Extrait de la mise à jour de la déclaration des droits de l'homme & du citoyen - celle que M ROBESPIERRE a écrite et lue devant les Jaconbins le 21 avril 1793, et adoptée de suite par ces
derniers :


 


ART. 14. Le peuple est le souverain ; le gouvernement est son ouvrage et sa propriété ; les fonctionnaires publics sont ses commis.
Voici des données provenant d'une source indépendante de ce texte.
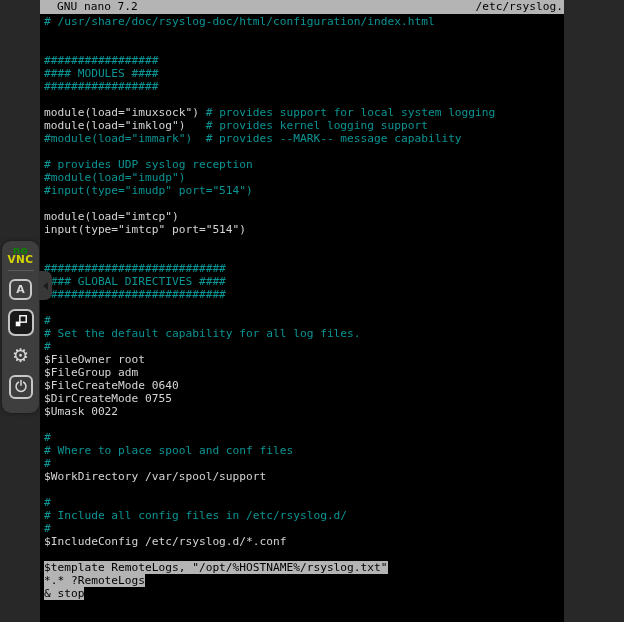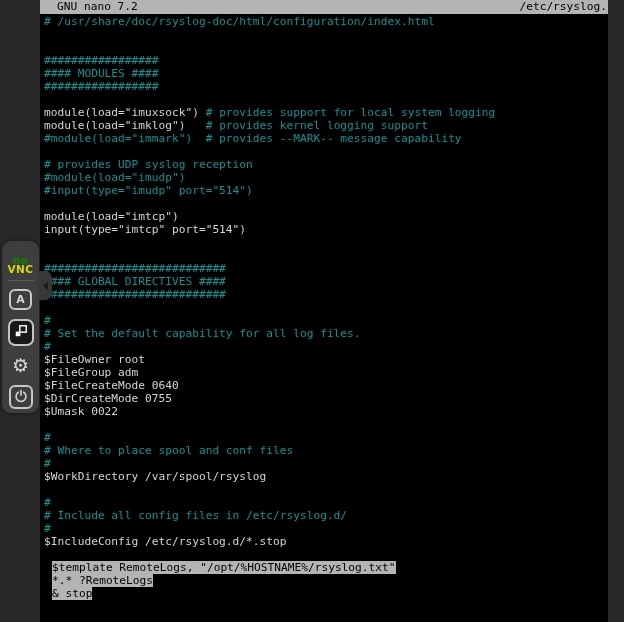"GNU nano 7.2" .terminal { width: 568px -> 524px }
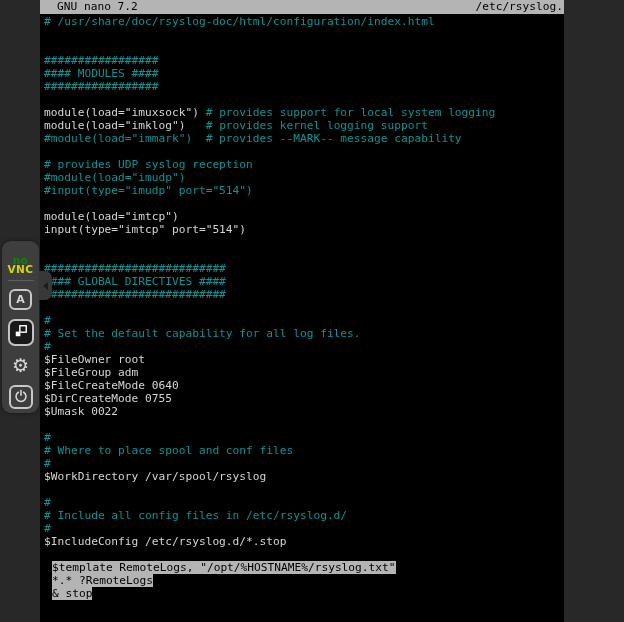"no" .novnc-logo { margin-top: 15px -> 5px }
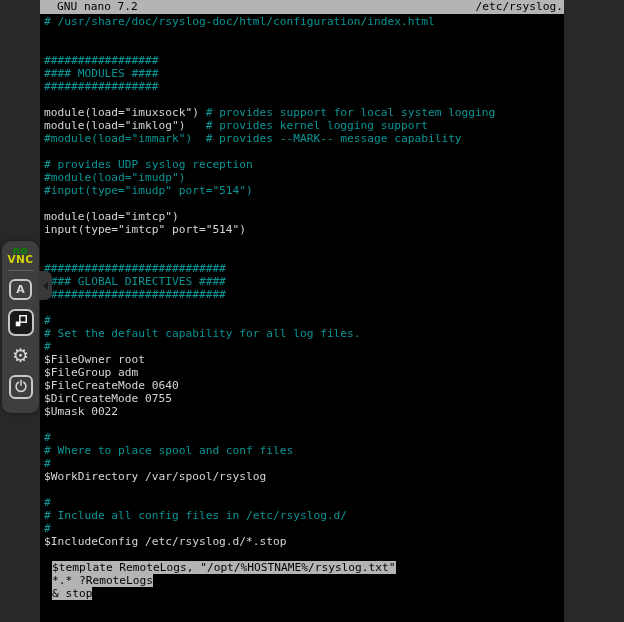"$WorkDirectory /var/spool/rsyslog" span.p { text: /var/spool/rsyslog -> /var/spool/support }
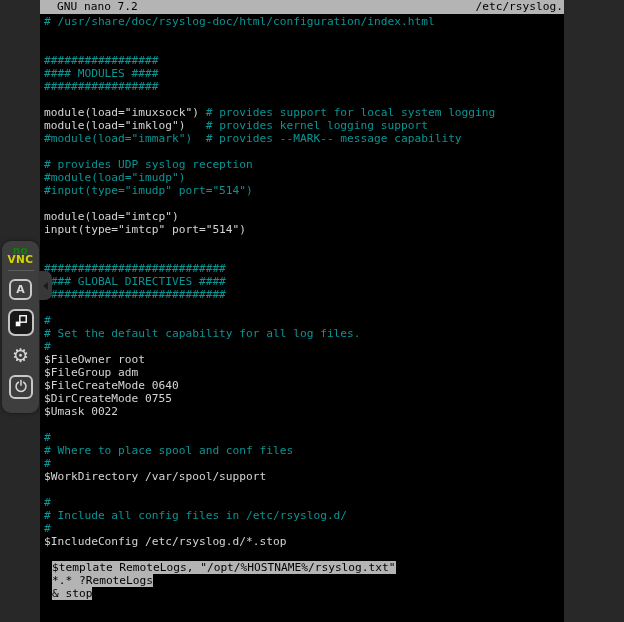"$IncludeConfig /etc/rsyslog.d/*.stop" span.p { text: .stop -> .conf }
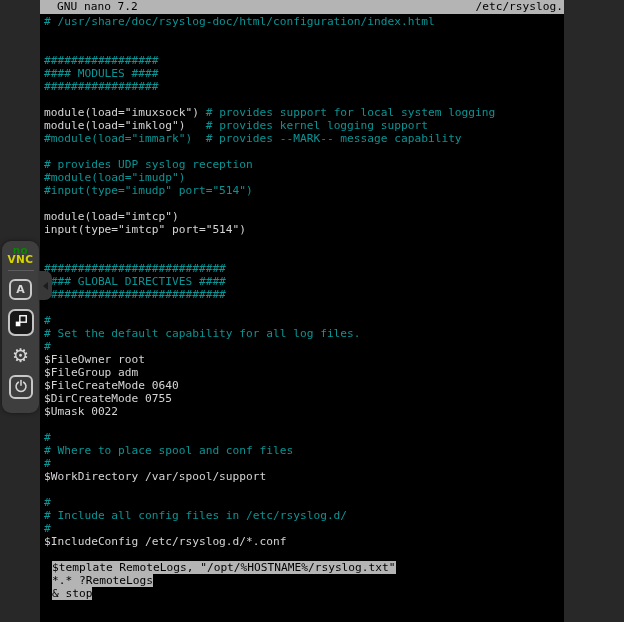"$template RemoteLogs," .content .line span.s { margin-left: 8px -> none }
Le peuple, dès lors que
des élus ne remplissent pas ou plus la mission qui est la leur, soit en prenant des décisions contraires à l'intérêt du peuple, soit en en prenant allant uniquement dans leur intérêt propre et
particulier, ou en ne consultant pas le peuple par référendum sur une loi ayant des conséquences contraires aux intérêts et/ou à la volonté du peuple, est automatiquement en droit d' exiger une
explication publique sur les actions du gouvernement et de leur demander des comptes.


 


ART. 14.1. En fonction de la gravité des faits reprochés, de leur conséquences avérées, la justice du pays ou le peuple peut immédiatement mettre fin aux
mandats des accusés, procéder à leur remplacement dans les conditions prévues par la loi dans ce type de situation, et parallèlement, les juger et  les condamner pour haute
trahison envers le peuple


...


ART. 21. Tous les citoyens sont admissibles à toutes les fonctions publiques, sans aucune autre distinction que celle des qualités physiques, morales et
intellectuelles, sans aucun autre titre que la confiance du peuple.


 


ART. 21.1 Les citoyens admissibles doivent être citoyens de nationalité française selon les lois en vigueur au moment de leur dépôt de candidature à une
fonction publique ; aucun étranger résident légal ne peut occuper de fonction publique à responsabilité ; ce niveau de responsabilité est déterminé par la loi de l'état français


...


ART. 29. Lorsque le gouvernement viole les droits du peuple, l’insurrection est pour le peuple et pour chaque portion du peuple, le plus sacré des droits, le
plus indispensable des devoirs et la première des libertés


 


ART.29.1 Si le gouvernement n'est plus en mesure de garantir la sécurité, la sureté, les droits & libertés du peuple, d'une portion du peuple, fut-elle
composée d'un seul individu, sur l'ensemble du territoire, alors le peuple, ou cette même portion du peuple, fut-elle composée d'un seul individu, est en droit de se défendre contre tout
agresseur, ou bande d'agresseurs par tout moyen en sa possession, hors les cas fixés par la loi, et nulle charge ne peut être retenue contre le ou les agressés, car le ou les agresseurs, en
agissant de manière illégitime et en violation de la présente déclaration, sont devenus des ennemis du peuple en vertu de l'article 28 


 


ART. 29.2 Si l'incapacité du gouvernement à ne plus pouvoir garantir la sécurité, la sureté, les droits & libertés du peuple, ou portion du peuple,
fut-elle composée d'un seul individu, a pour origine les causes indiquées dans l'article 14 et suivants, alors le peuple se voit de facto transféré les pleins pouvoirs de la justice, et peut
prendre toute décision pour garantir la sécurité, la sureté, les droits & libertés pour lui-même, ou pour une portion de lui-même, contre tout ennemi des droits & libertés énoncés dans la
présente déclaration ; il acquiert en tout premier lieu le droit de destituer, de juger et de condamner tout membre du gouvernement responsable de l'incapacité telle qu'explicité dans les
articles 14 et suivants. 


 


L'article 30 est applicable de droit, et aucune poursuite ne saurait être engagé, ni la légitime défense non retenue, si la conséquence du défaut de garantie
de sécurité est la mort d 'un ou de plusieurs agresseurs ; ceci n'empêche pas les enquêtes judiciaires d'usage telles que prévues par le code pénal du pays, mais le citoyen, en l'absence
d'éléments infirmant la légitime défense ne pourra être mis en prison pour ce seul motif.